O n January 27, a Friday, when most government agencies release bad news in the hope that everyone forgets about it by Monday, the Navy announced that four of its West Coast dry docks have been taken out of service owing to potential risks from earthquake damage. One of these dry docks is the only one on the West Coast that can service the Navy’s Nimitz-class aircraft carriers, which means that any carrier damaged on the West Coast now must go through the Strait of Magellan off the tip of South America to get to Norfolk and a dry dock. However, it is the other three dry docks that are most troubling, as they are the ones the Navy depends on to do depot-level maintenance on its nuclear fast-attack submarines. The strategic implication of this decision reveals that the nation’s national-security warning lights have gone from flashing yellow to a steady, bright red.

Every battle plan regarding the defense of Taiwan against a Chinese communist invasion or of Europe against further Russian territorial aggrandizement depends on the superiority of American nuclear fast-attack submarines. These “boats,” as they are popularly known within the U.S. Navy, are the silent hunter-killers of the fleet. Their nuclear reactors give them the ability to surge out quickly across the oceans to trouble spots and to lay silently in contested waters to sink enemy ships. Just as submarines were crucial to America’s victory in World War II, they are central to our plans for the next war, wherever it occurs. But our submarine force is in trouble, in terms both of the production of new boats and of the maintenance of the ones we already have.

At the Submarine League’s annual symposium last November, the program executive officer for the fast-attack force said that 18 of his submarines were either in maintenance or waiting to go into maintenance. That’s 36 percent of the effective undersea combat power of the U.S. Navy forced to the sidelines. Part of the problem with this is that after the Cold War the Navy reduced the number of shipyards it controls from eight to four. The four remaining are in Norfolk, Va.; Portsmouth, N.H.; Bremerton, Wash.; and Pearl Harbor, Hawaii, and these yards were given the charter of performing depot-level (the deepest, most extensive repair level) maintenance on the Navy’s nuclear-powered carriers and submarines.

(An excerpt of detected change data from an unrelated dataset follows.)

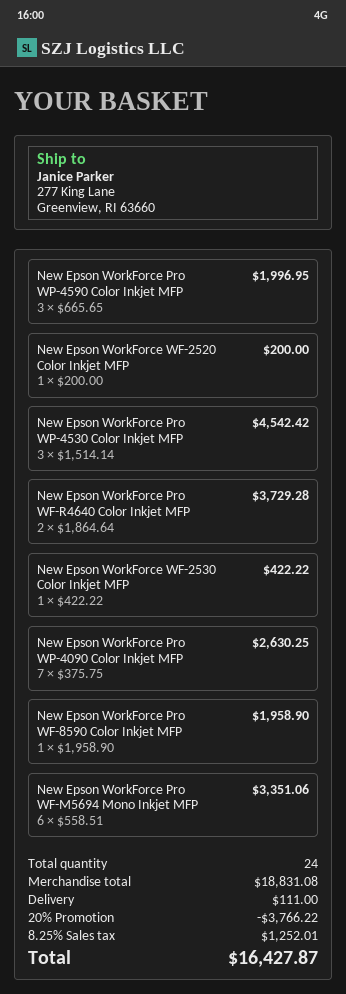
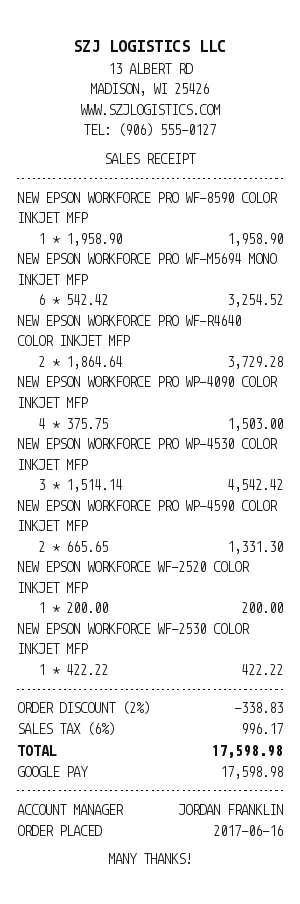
New Epson WorkForce Pro WP-4590 Color Inkjet MFP: 3 x 665.65 = 1996.95 -> 2 x 665.65 = 1331.30
New Epson WorkForce Pro WP-4090 Color Inkjet MFP: 7 x 375.75 = 2630.25 -> 4 x 375.75 = 1503.00
New Epson WorkForce Pro WF-M5694 Mono Inkjet MFP: 6 x 558.51 = 3351.06 -> 6 x 542.42 = 3254.52
discount: 20% = 3766.22 -> 2% = 338.83
shipping: 111.00 -> none
tax: 8.25% = 1252.01 -> 6% = 996.17
total: 16427.87 -> 17598.98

These public Navy yards do little other than this mission. The maintenance of the Navy’s surface force is farmed out to private yards — they are also years behind schedule — even as the Navy nine days ago made the decision to largely suspend depot-level maintenance in Bremerton. The Navy has contracted two private submarine yards to do maintenance on its submarines. The USS Hartford is at the Electric Boat yard in Groton, Conn., and appears to be both on time and on schedule with its overhaul. However, the USS Boise and USS Columbus are at the Huntington Ingalls yard at Newport News, Va., and are years behind schedule. They make up many of the 1,100 maintenance days behind schedule in the Navy’s submarine-maintenance plan, although it has stated that it thinks it can get that number down to 700 days by 2026. The problem is that 2026 is too late, given China’s threats against Taiwan. Even then, 700 days, or two full dry-dock years, just isn’t good enough.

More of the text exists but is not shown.